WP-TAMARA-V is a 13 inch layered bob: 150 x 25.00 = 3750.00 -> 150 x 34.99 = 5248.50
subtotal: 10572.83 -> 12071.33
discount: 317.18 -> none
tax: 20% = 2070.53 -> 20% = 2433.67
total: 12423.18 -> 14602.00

--

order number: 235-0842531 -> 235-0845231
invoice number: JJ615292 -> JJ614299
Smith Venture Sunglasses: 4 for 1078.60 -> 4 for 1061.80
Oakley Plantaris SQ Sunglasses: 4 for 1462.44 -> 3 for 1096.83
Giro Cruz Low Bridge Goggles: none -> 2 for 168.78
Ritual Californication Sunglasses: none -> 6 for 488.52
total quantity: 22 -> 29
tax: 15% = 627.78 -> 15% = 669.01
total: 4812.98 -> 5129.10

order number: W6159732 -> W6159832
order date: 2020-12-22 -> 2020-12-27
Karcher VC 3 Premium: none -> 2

Task description -
Return word for word the lines above from the line with "order number: W6159732 -> W6159832" to the line with "Karcher VC 3 Premium: none -> 2", including both and leaving out all others.

Response for this exercise -
order number: W6159732 -> W6159832
order date: 2020-12-22 -> 2020-12-27
Karcher VC 3 Premium: none -> 2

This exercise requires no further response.